The Moscow Carnegie Center scholar says that as a result, many of the proposals are more about preventing problems than about solving them, something that may put off the day of reckoning but does not mean it will not come (forbes.ru/obshchestvo/380097-elbasy-vseya-rusi-kto-stoit-za-novostyami-o-sohranenii-vlasti-putina-posle-2024).
“The nervousness of the elites is becoming ever more obvious, Kolesnikov continues, especially because current economic arrangements aren’t working and “in a state capitalist system, there are no sources of development other than the government.” And that government is only able to take more from the population and give to its immediate friends.
“On such a model,” the analyst suggests, “you won’t go far, and from this arises the agitation of the financial and economic elites.”
But they aren’t the only ones agitated. The siloviki establishment is upset by the Kremlin’s decision to punish it for its actions in the Golunov case, and the official party of power knows that it has become toxic. Everyone in the political system is fleeing from it as from “an island where leprosy has broken out.”
And in this situation, Kolesnikov says, “everyone with hope is looking toward the Kremlin” but not getting any signals about how things might change for the better.
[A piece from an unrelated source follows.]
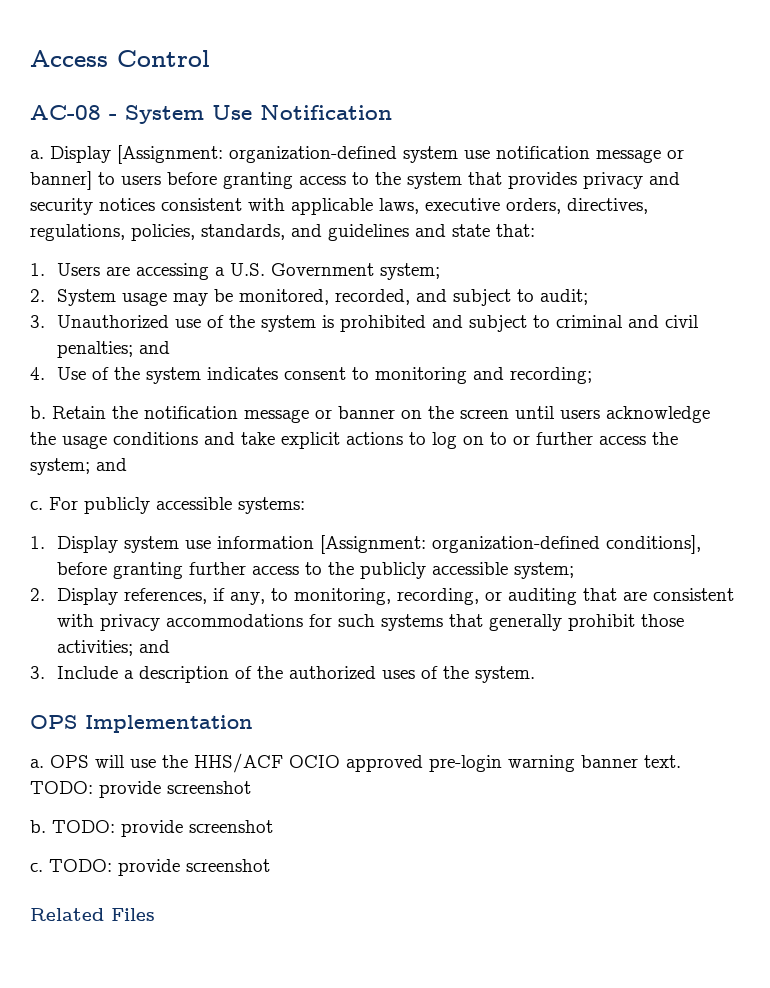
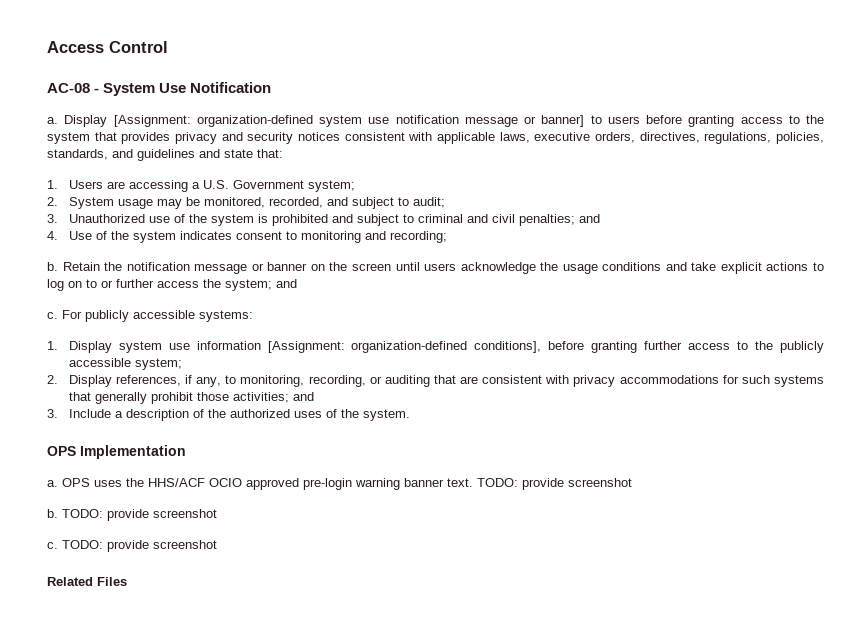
- OPS will use the HHS/ACF OCIO approved pre-login warning banner text.
+ OPS uses the HHS/ACF OCIO approved pre-login warning banner text.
The tsar remains calm and behaves as anything but “a lame duck,” however much some are ready to proclaim him one.
Those at the top of the Russian system want Putin to remain in power as do many “young (and comparatively young) technocrats who have never had any other boss, and all these ‘leaders of Russia’ are focused exclusively on one leader,” an entirely normal pattern for autocratic regimes whose leaders are aging and may leave the scene unexpectedly.
“The elites have no basis – in any case up to now – to suppose that Putin will leave,” the Moscow Carnegie Center researcher says; and that in turn means that “the preparation for elections or for something that will replace them inevitably is beginning now five years before the transition year.”
Parliamentary elections are only two years away, and they are taking place at a time when “the imitation party system with its imitation opposition” that has existed since 2014 is “in fact withering away” and that the regime is making no effort to create alternative political parties in the way that it did in the past.
All this is focusing attention on whether Russia will follow the Kazakhstan path in which the real leader will not be the formal one or the Armenian one in which executive power will shift from the president to the prime minister. Both are problematic, but the second is potentially explosive in Russia, the analyst suggests.
For Russia, he argues, “parliamentary reform” – the Armenian variant – “makes sense only if some kind of variant with the immediate departure [of the leader] or elections is in place on some kind of extraordinary basis.” Otherwise it will spark protests and may fail utterly to maintain continuity.
“But something must work,” Kolesnikov says. Otherwise there is a risk as at the end of Soviet times, that the entire house of cards could collapse. Thus, all the talk about “preventive measures” rather than about “cures.”